**Action item:** When you find the line with "bottom: 16px ->" among the records below, reproduce it and each line after it exactly, ending with the line with "margin-left: 9px ->".

**Raw data:**

= Beginning of Section =

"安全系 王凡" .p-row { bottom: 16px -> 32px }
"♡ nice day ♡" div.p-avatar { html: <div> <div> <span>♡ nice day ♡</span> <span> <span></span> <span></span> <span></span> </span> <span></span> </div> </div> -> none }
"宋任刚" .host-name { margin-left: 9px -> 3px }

= End of Section =
= Beginning of Section =

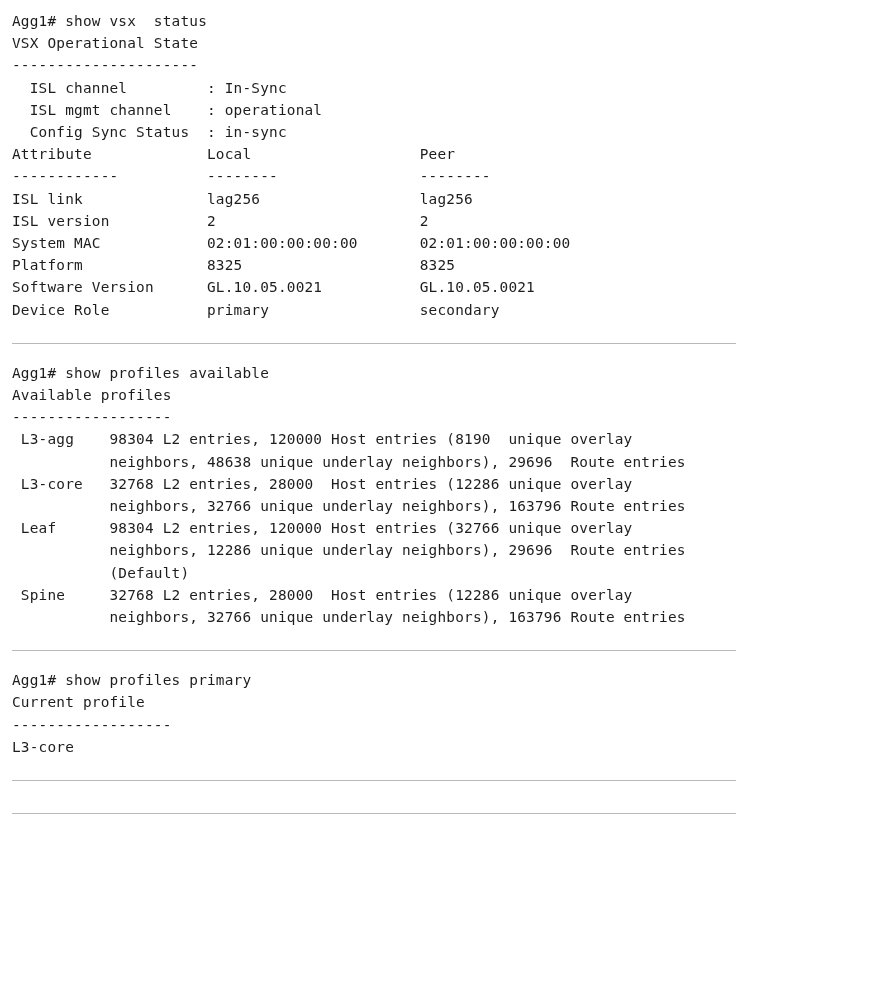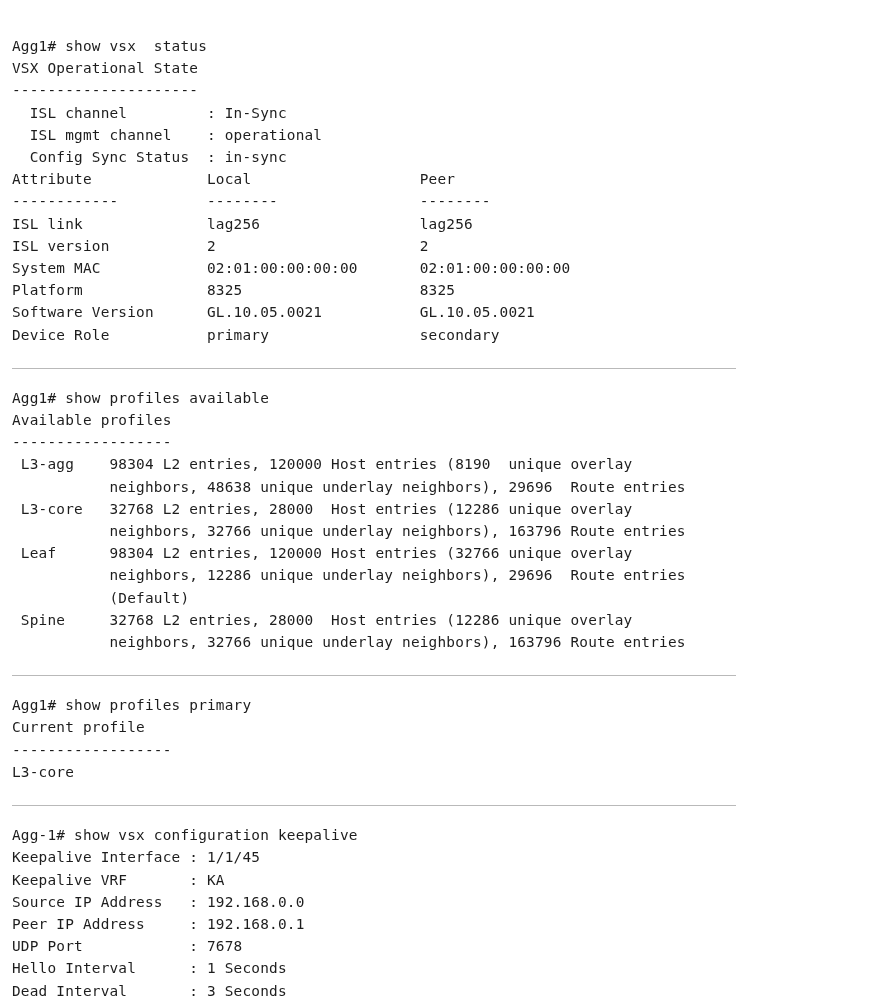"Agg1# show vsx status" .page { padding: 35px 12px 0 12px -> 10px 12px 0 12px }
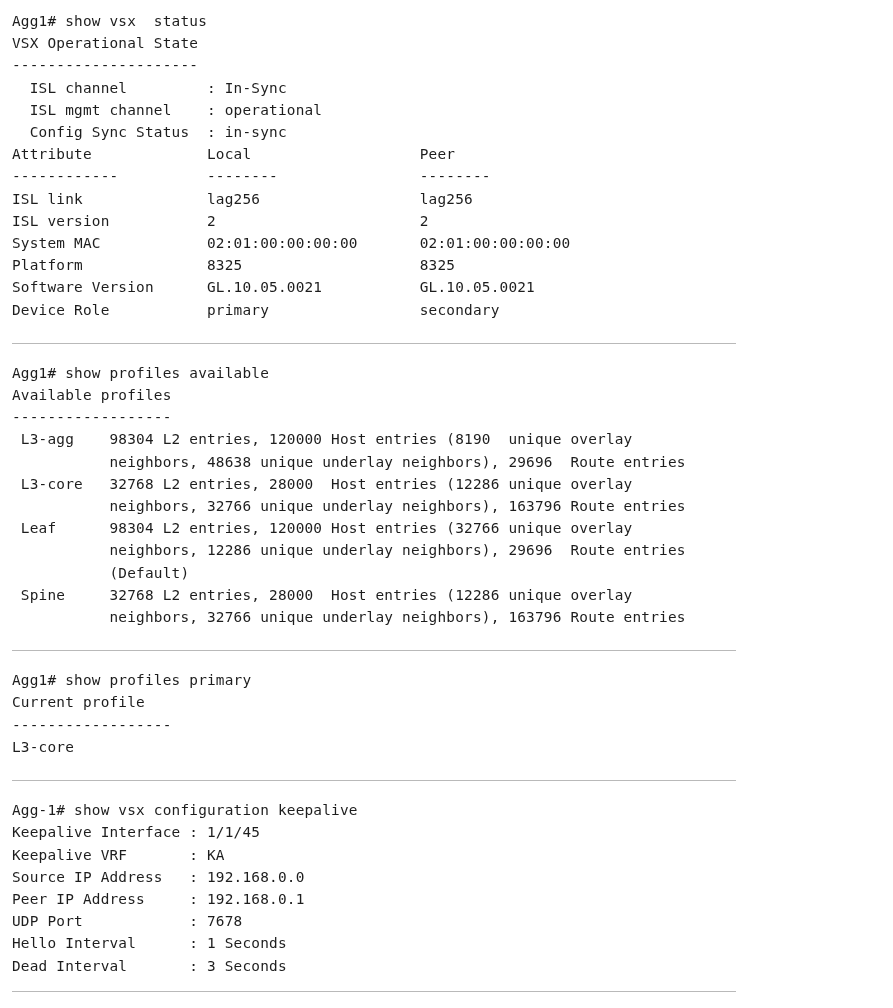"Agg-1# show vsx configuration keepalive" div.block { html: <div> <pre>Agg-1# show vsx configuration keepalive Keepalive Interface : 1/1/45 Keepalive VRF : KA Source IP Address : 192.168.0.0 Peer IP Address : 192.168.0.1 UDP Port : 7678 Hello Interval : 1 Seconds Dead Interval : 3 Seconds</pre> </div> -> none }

= End of Section =

**Final answer:**
"安全系 王凡" .p-row { bottom: 16px -> 32px }
"♡ nice day ♡" div.p-avatar { html: <div> <div> <span>♡ nice day ♡</span> <span> <span></span> <span></span> <span></span> </span> <span></span> </div> </div> -> none }
"宋任刚" .host-name { margin-left: 9px -> 3px }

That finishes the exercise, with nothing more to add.